RDC | Budget des entreprises publiques : Julie Shiku dans son rôle, loin de toute polémique artificielle

La tentative de présenter l’action de la ministre du Portefeuille, Julie Shiku, comme une défiance à l’égard du vice-Premier ministre en charge du Budget, Adolphe Muzito, relève davantage d’une construction polémique que d’une analyse sérieuse des mécanismes de gouvernance publique. À y regarder de près, les faits, le droit et les usages administratifs démentent toute lecture conflictuelle.

Il convient d’abord de rappeler une évidence institutionnelle : le ministère du Portefeuille n’est ni une annexe du ministère du Budget ni un simple organe d’exécution passive. Il est constitutionnellement et légalement chargé du suivi, du contrôle et de la gouvernance des entreprises publiques, des établissements publics et des participations de l’État. À ce titre, la validation des prévisions budgétaires internes des entreprises du Portefeuille constitue une obligation permanente de tutelle, indépendante du calendrier global d’élaboration de la loi des finances.

Assimiler les travaux de validation lancés le 27 janvier 2026 à une remise en cause d’un budget déjà promulgué est une confusion manifeste. La loi des finances fixe des agrégats macro-budgétaires, notamment les recettes attendues du Portefeuille, mais elle ne dispense nullement les entreprises publiques de l’exercice interne de planification, de rationalisation et de reddition des comptes, encore moins le ministre de tutelle de son devoir de contrôle a posteriori et prospectif.

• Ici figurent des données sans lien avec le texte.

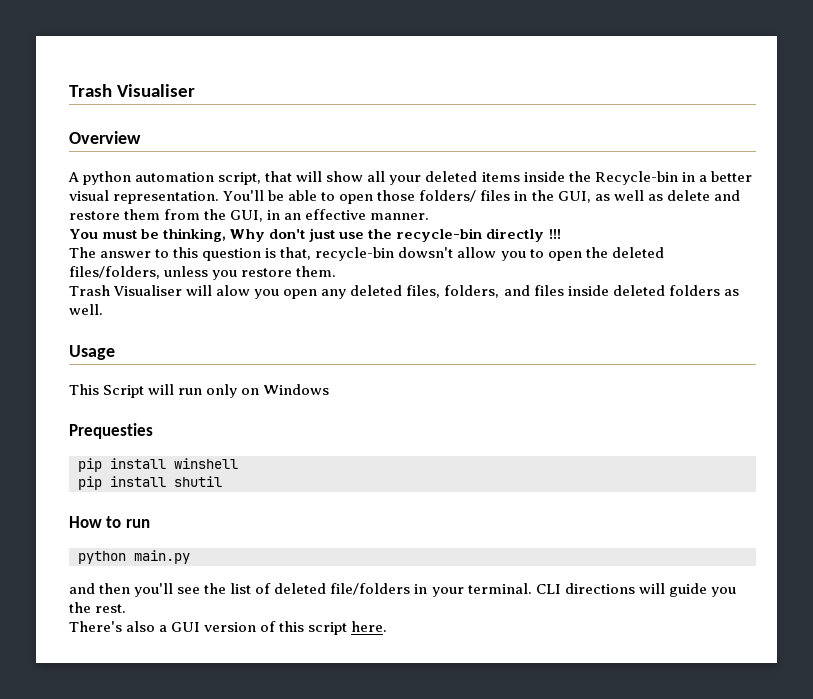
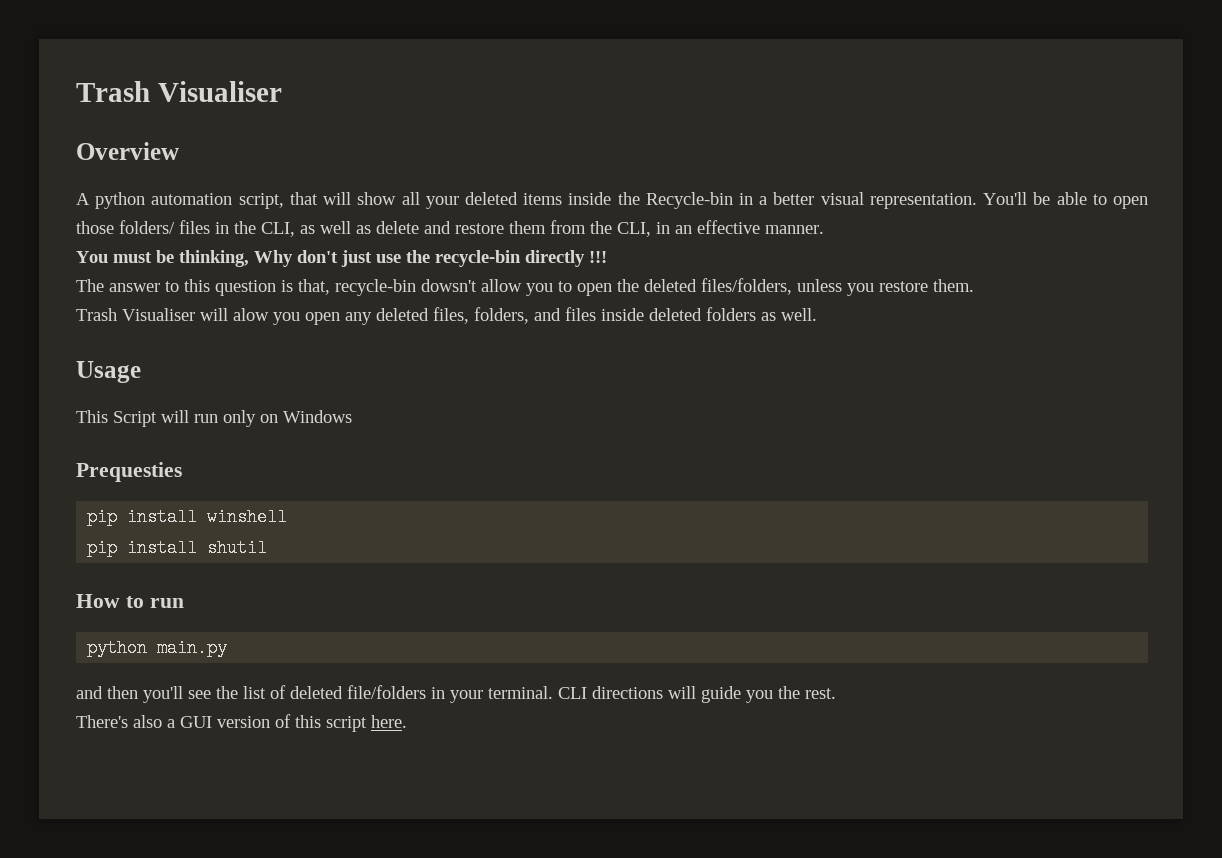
- You'll be able to open those folders/ files in the GUI, as well as delete and restore them from the GUI, in an effective manner.
+ You'll be able to open those folders/ files in the CLI, as well as delete and restore them from the CLI, in an effective manner.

Contrairement à ce qui est suggéré, Julie Shiku ne découvre ni le processus budgétaire ni le cheminement institutionnel du budget 2026. En tant qu’ancienne Directrice de cabinet au ministère des Finances, elle en maîtrise les rouages. Mais précisément parce qu’elle en connaît les limites, elle agit pour renforcer la crédibilité des chiffres inscrits dans la loi des finances, en exigeant des entreprises publiques des prévisions cohérentes, documentées et alignées sur les objectifs de performance.

Les recettes du Portefeuille, telles qu’intégrées dans le budget 2026 sous l’encadrement de la DGRAD, sont des prévisions consolidées. Leur réalisation effective dépend toutefois du niveau de gouvernance, de transparence et de discipline financière des entreprises concernées. C’est là que s’inscrit l’action de la ministre du Portefeuille : sécuriser la base réelle des recettes, prévenir les écarts, identifier les contre-performances et engager les responsabilités des mandataires publics.

Qualifier ces travaux de « sans valeur » revient à nier les principes élémentaires de la bonne gouvernance. Au contraire, la démarche de Julie Shiku s’inscrit dans une logique de redevabilité, de modernisation de la gestion des entreprises publiques et de rupture avec les pratiques de complaisance qui ont longtemps plombé les finances de l’État.

Il n’existe donc ni bras de fer institutionnel ni défi lancé au VPM/Budget. Il y a plutôt une complémentarité fonctionnelle entre la planification macro-budgétaire et le pilotage micro-économique des entreprises publiques. Vouloir opposer ces deux niveaux, c’est méconnaître le fonctionnement de l’État ou, pire, instrumentaliser le débat budgétaire à des fins politiciennes.

En définitive, Julie Shiku agit dans la droite ligne de la vision du Président de la République et du gouvernement Suminwa : restaurer l’autorité de l’État actionnaire, assainir le Portefeuille public et transformer les entreprises publiques en véritables leviers de développement. Le reste n’est que bruit médiatique.